At Dropbox, we found that applying machine learning to our handling of customer payments has made us better at keeping subscribers happily humming along.

**Payments at Dropbox
**The Dropbox Payments Platform manages payment processing for millions of our customers. When a customer visits the Dropbox website and chooses to buy one of our products, we ask the customer to enter their payment information on the purchase form. After the customer submits the form, the system collects their payment information and securely sends this info, along with the amount we want to charge them, to one of our external partners who process that type of payment information.

This all takes place behind the scenes instantly when a customer starts a Dropbox subscription. Once they complete their payment and become a paid customer, they enter our payment lifecycle. All of this, from start to finish, is handled by our Payments Platform.

Customers who have a Dropbox subscription pay for it on a regular cadence—usually monthly or yearly. At the time of a recurring payment, a customer’s credit card is charged automatically (if the customer has authorized us to charge it). If the charge is successful, the subscription is renewed without the customer needing to do anything.

However, if the attempt fails, the customer enters what we call renewal failure. When that happens, we have recovery procedures that attempt to keep the customer’s subscription from being disrupted.

Figure 1. Involuntary Churn is when a credit card expires or is canceled, or has no funds, etc.

Historically, our Payments Platform has used a static set of about ten different methods to determine when to charge a customer whose subscription is in renewal failure. For example, we may charge a customer every four days until a payment succeeds, for a maximum of 28 days. If a customer’s payment still fails at the end of this window, their Dropbox account is downgraded to a free Basic account.

Of course, downgrades are a poor customer experience for active users and teams. And involuntary churn can be a lost opportunity for Dropbox.

Fig 2. Renewal Attempts

Payment failures can happen for a number of reasons. Among them:

insufficient funds
expired credit card
credit card disabled—perhaps reported lost or stolen
transient processing failures

Some of these failures can be resolved on their own, while others require customer action for recovery.

Why machine learning for payments?

In the last couple of years, Dropbox ran A/B tests to see if shifting when we charge customers would have an impact on the success rates of those charges. These A/B tests relied heavily upon human intuition and domain knowledge to come up with a set of rules for when to charge a customer.

The Payments team had to manually segment users into populations based on their features—subscription type, geographic location, etc—then A/B test our ten or so different hardcoded rule sets to determine which performed the best for those features. The Payments team would then store the best billing policy option as the default for that population. Periodically they would retest to see if the best solutions for different users had changed.

On the upside, this approach proved that time of charge had an effect on charge success rates, which allowed Dropbox to keep more subscribers humming along without interruption. But over time a large number of these rules have decayed and hit a performance ceiling. Moreover, manually updating these rules is complex and time-consuming.

In a quest to reduce both involuntary churn and the amount of work required to maintain it, the Payments team partnered with the Applied Machine Learning team to experiment with using machine learning (ML) to optimize billing.

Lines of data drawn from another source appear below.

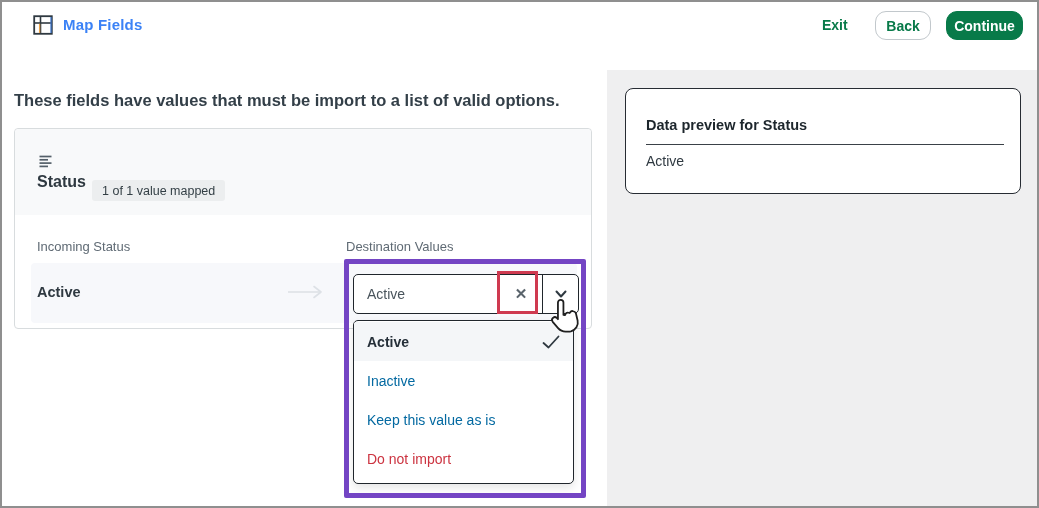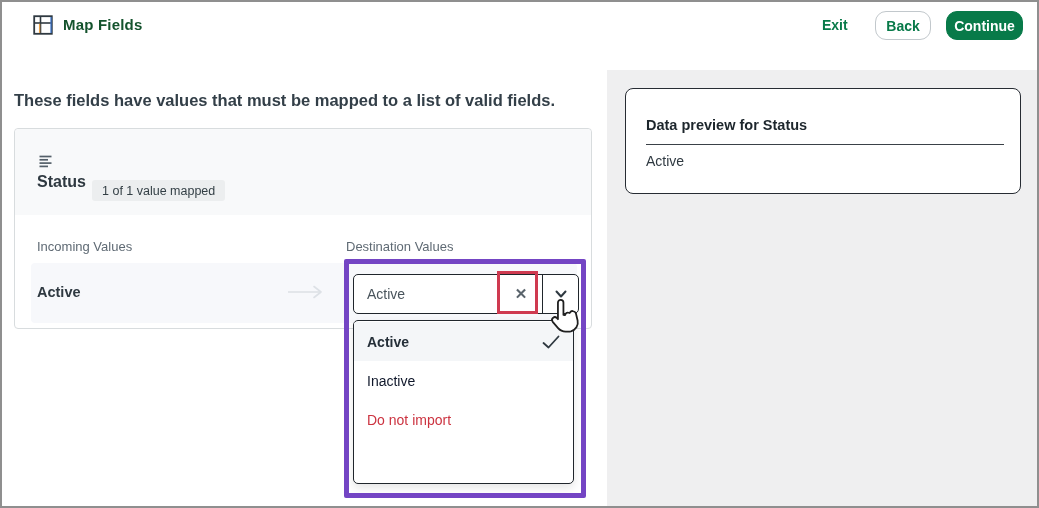--- a/index.html
+++ b/index.html
@@ -26,7 +26,7 @@
   .hdr-icon { position: absolute; left: 33px; top: 15px; width: 20px; height: 20px; }
   .hdr-title {
     position: absolute; left: 63px; top: 16px;
-    font-size: 15px; font-weight: 600; color: #14532d; letter-spacing: .2px;
+    font-size: 15px; font-weight: 600; color: #3b82f6; letter-spacing: .2px;
   }
   .exit-link {
     position: absolute; left: 822px; top: 17px;

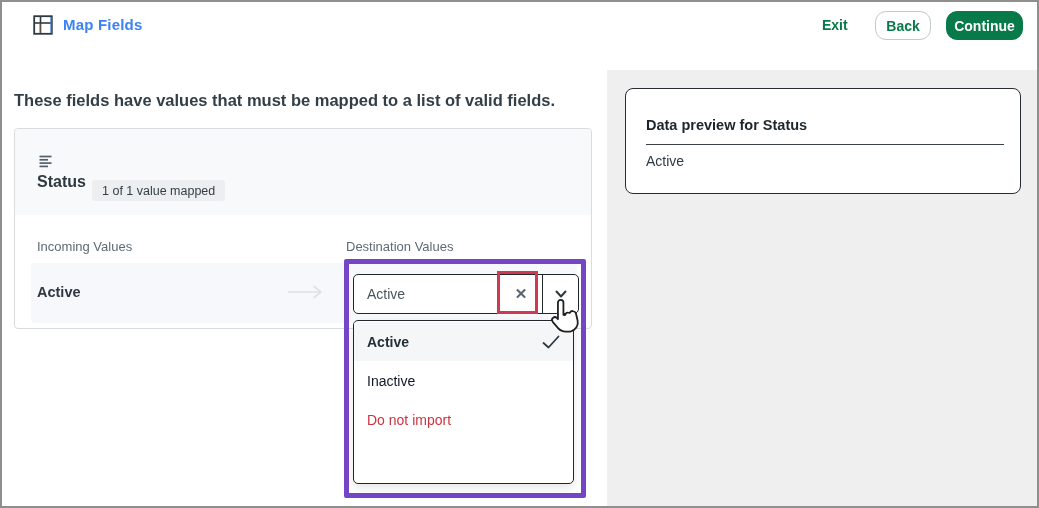--- a/index.html
+++ b/index.html
@@ -184,7 +184,7 @@
     <div class="btn btn-continue">Continue</div>
   </div>
 
-  <div class="page-heading">These fields have values that must be mapped to a list of valid fields.</div>
+  <div class="page-heading">These fields have values that must be import to a list of valid options.</div>
 
   <div class="field-card">
     <div class="card-head-bg"></div>

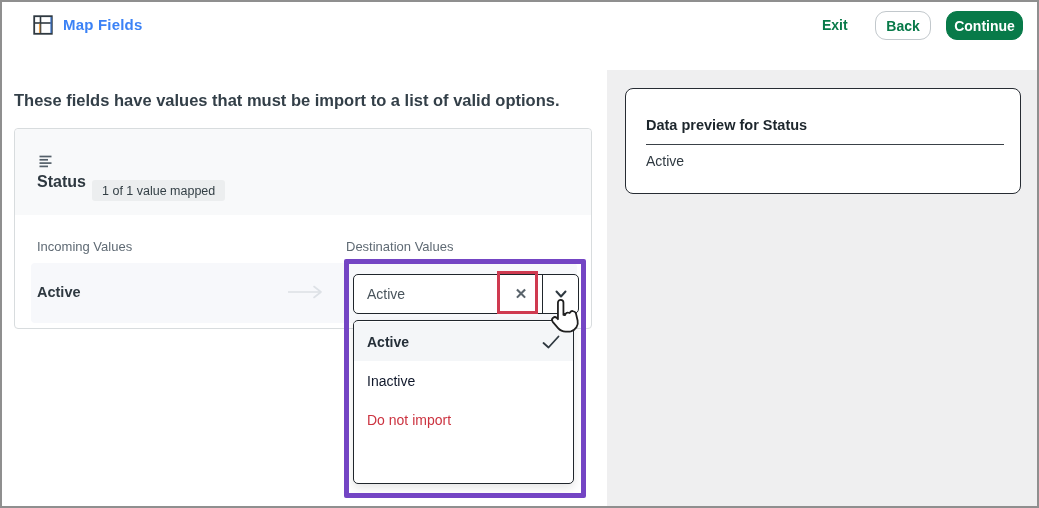--- a/index.html
+++ b/index.html
@@ -197,7 +197,7 @@
     <div class="field-name">Status</div>
     <div class="mapped-badge">1 of 1 value mapped</div>
 
-    <div class="col-label col-incoming">Incoming Values</div>
+    <div class="col-label col-incoming">Incoming Status</div>
     <div class="col-label col-destination">Destination Values</div>
 
     <div class="map-row"></div>

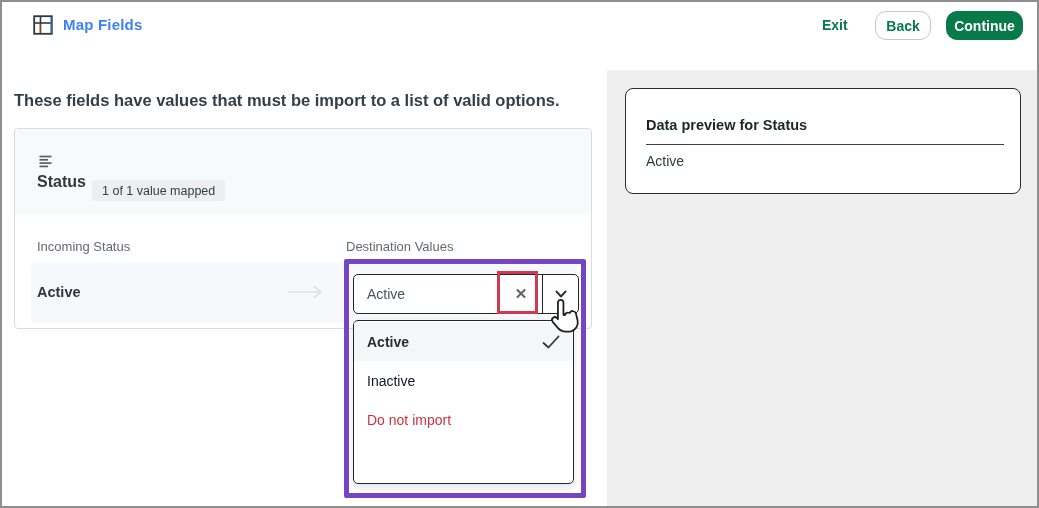--- a/index.html
+++ b/index.html
@@ -121,7 +121,7 @@
   .dd-option {
     height: 39px; padding: 0 13px;
     display: flex; align-items: center; justify-content: space-between;
-    font-size: 14px; color: #0f172a; cursor: pointer;
+    font-size: 14px; color: #0369a1; cursor: pointer;
   }
   .dd-option.selected { background: #f4f6f8; font-weight: 700; color: #252f38; }
   .dd-option.danger { color: #cc3340; }

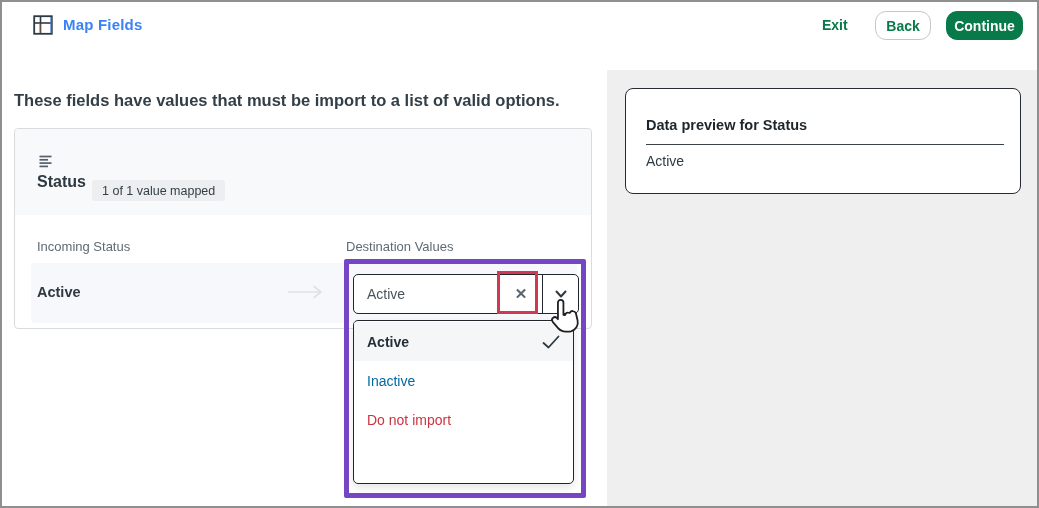--- a/index.html
+++ b/index.html
@@ -229,6 +229,9 @@
       </div>
       <div class="dd-option">
         <span>Inactive</span>
+      </div>
+      <div class="dd-option">
+        <span>Keep this value as is</span>
       </div>
       <div class="dd-option danger">
         <span>Do not import</span>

As a member of the ML team, I knew the challenge is similar to what machine learning experts call the m ulti-armed bandit problem—one has a fixed and limited set of resources to allocate among competing alternatives. With payments, we have to determine when to retry, how many times to retry, and whether we should even attempt a retry.

Applying machine learning over time, we identified multiple improvements that even a team of top Payments experts couldn’t have calculated:

Removal of manual intervention and complex rule based logic
e.g. “Retry every X days” or “Avoid Weekends”
Global optimization of multiple parameters for specific customer segments
Robustness to customer and market changes
An overall increase in payment charge success rates and reduction of collection time

In short, applying ML to Payments has made both customers and us happier.

We began by focusing on predicting when to try charges, i.e. identifying the best time to charge customers at the time of subscription renewal, and to retry charging their account during renewal failure.

We experimented with different customer segments, specifically starting with Individual customers and teams in North America. We built a gradient boosted ranking model trained with features including types of payment failures, Dropbox account usage patterns, and payment type characteristics. The model ranks the charge attempts by predicted likelihood of success for each charge window.

For example, we took an 8 day window and divided it into one-hour chunks, resulting in a total of 192 time chunks. We used our models to find the highest ranking time chunk to attempt the renewal. We also experimented with 6- and 4- day windows.

At first, we experimented with optimizing each charge attempt independently. We had a model that optimized when to charge a customer after the first payment failed. If the model’s recommended attempt also failed, we defaulted back to our rule-based logic for the rest of the renewal window. We ran an A/B test for this combination, using a random sampling of the US individual user segments. For targeting we used our internal feature gating service, Stormcrow. The model improved success rates, and we shipped it.

Our goal was always end-to-end optimization of renewal failure attempts. Starting with a single model helped validate that ML could be applied to solve this type of problem. However, we realized quickly that this design pattern of having a separate model per payment attempt only created a more complicated system. For example, if we retried 5 times before a payment succeeded, using this design we would end up with 5 models. This went against our secondary goal of using ML to reduce the complexity of the billing system.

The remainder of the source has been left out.